The 9th Circuit Court of Appeals has ruled that the government can spy on the communications of Americans without warrants and without fear of being sued, David Kravets of Wired reports.
The decision reversed the first and only case that successfully challenged President George W. Bush’s once-secret Terrorist Surveillance Program in which two American attorneys working for the now-defunct al-Haramain Islamic Foundation proved that they were spied on illegally.
The attorneys were originally awarded $20,000 each in damages and $2.5 million in legal fees, but Tuesday's ruling overturned the awards and found the executive branch is immune to claims of warrantless wiretapping.
From the three-judge panel's decision:
“This case effectively brings to an end the plaintiffs’ ongoing attempts to hold the executive branch responsible for intercepting telephone conversations without judicial authorization."
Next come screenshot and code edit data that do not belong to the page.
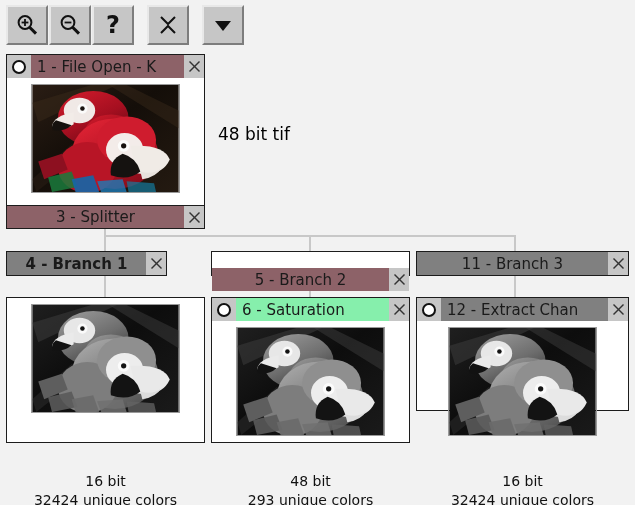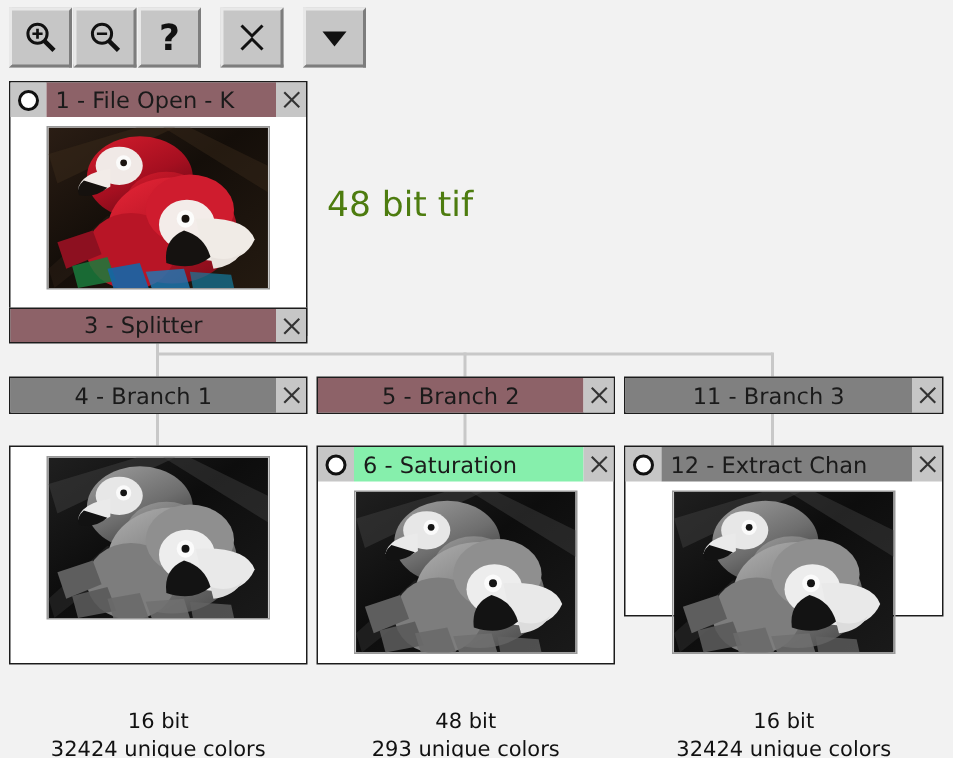--- a/index.html
+++ b/index.html
@@ -117,8 +117,8 @@
   
   .annot {
     position: absolute;
-    font-size: 23px;
-    color: #4d7c0f;
+    font-size: 17px;
+    color: #000000;
     white-space: nowrap;
   }
   .caption {

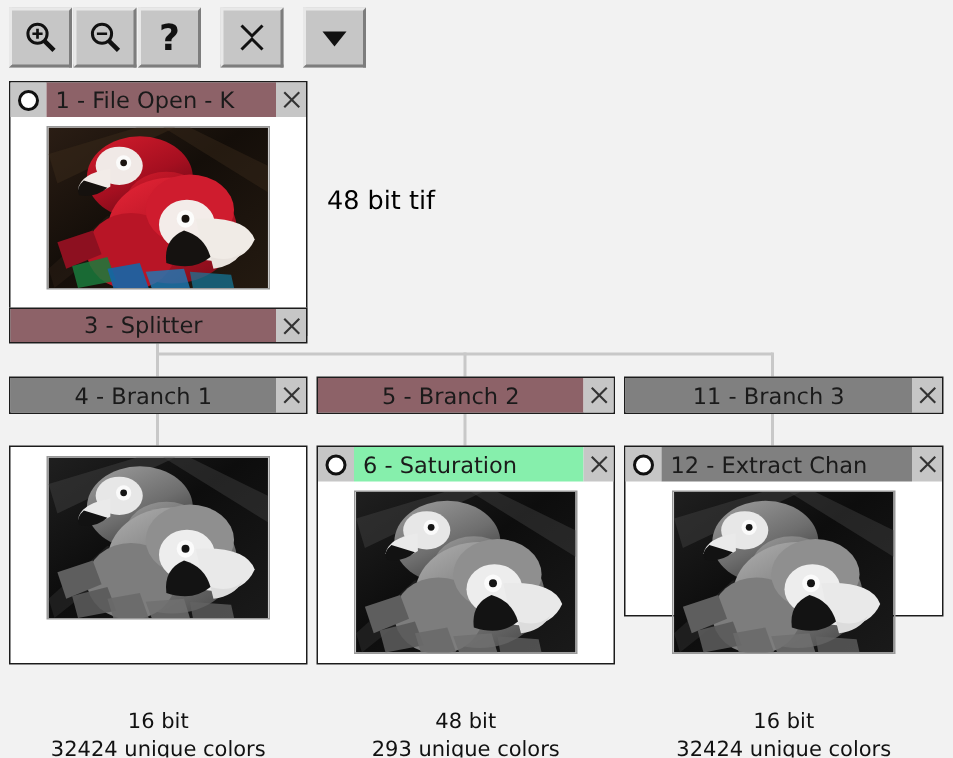--- a/index.html
+++ b/index.html
@@ -270,7 +270,7 @@
   </div>
 </div>
 
-<div class="node" style="left:6px; top:251px; width:199px; height:25px;">
+<div class="node" style="left:6px; top:251px; width:161px; height:25px;font-weight:bold;">
   <div class="node-bar" style="height:23px;">
     <div class="title-cell center bg-gray">4 - Branch 1</div>
     <div class="close-cell">

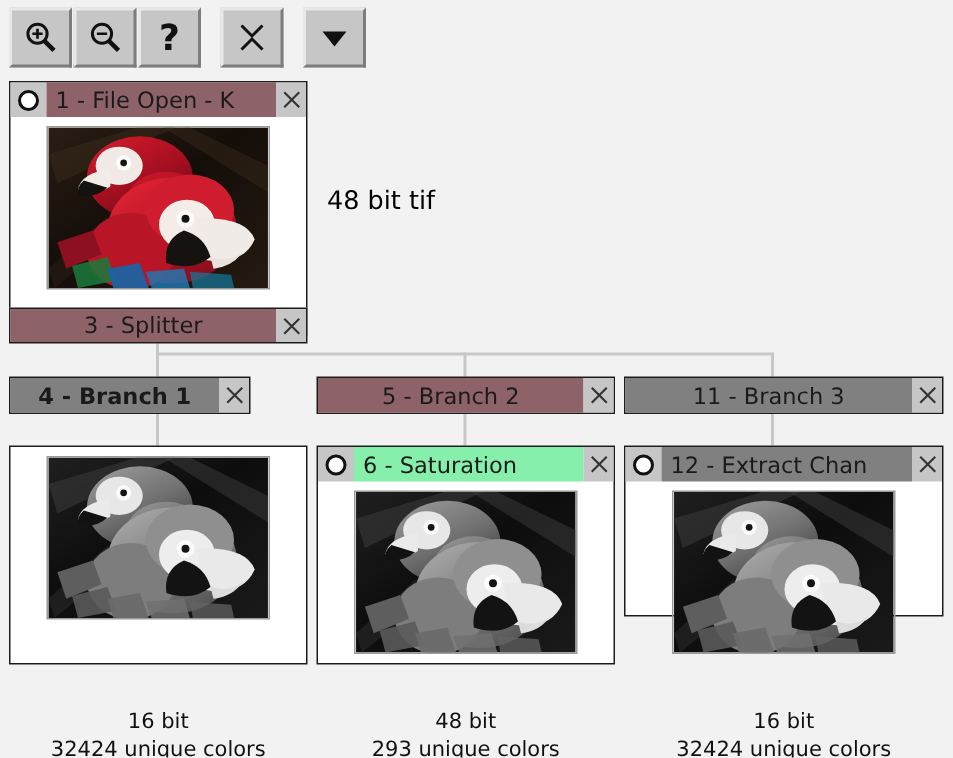--- a/index.html
+++ b/index.html
@@ -285,7 +285,7 @@
 </div>
 
 <div class="node" style="left:211px; top:251px; width:199px; height:25px;">
-  <div class="node-bar" style="height:23px;">
+  <div class="node-bar" style="height:23px;margin-top:16px;">
     <div class="title-cell center bg-mauve">5 - Branch 2</div>
     <div class="close-cell">
       <span>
The American lawyers had successfully sued under the Foreign Intelligence Surveillance Act of 1978 – a domestic spying law that requires the government to seek warrants before monitoring Americans’ communications – after the National Security Agency (NSA) illegally wiretapped the lawyers as they spoke on U.S. soil to clients in Saudi Arabia.
But the San Francisco-based appeals court ruled that Congress never waived sovereign immunity when it wrote the law regulating eavesdropping on Americans, saying that "Congress did not allow for aggrieved Americans to sue the government, even if their constitutional rights were violated by the United States breaching its own wiretapping laws."
Jon Eisenberg, the lawyer for the two attorneys, told the LA Times that the case "was the only chance to litigate and hold anybody accountable for the warrantless wiretapping program ... As illegal as it was, it evaded accountability."
Congress authorized Bush’s spy program in 2008, and federal officials have publicly acknowledged that the government works with private telecom companies to secretly monitor telephone and e-mail traffic.
The Electronic Frontier Foundation currently has an ongoing case that alleges – with evidence provided by three NSA whistleblowers – that the government unconstitutionally collects and analyzes the domestic communications of innocent Americans.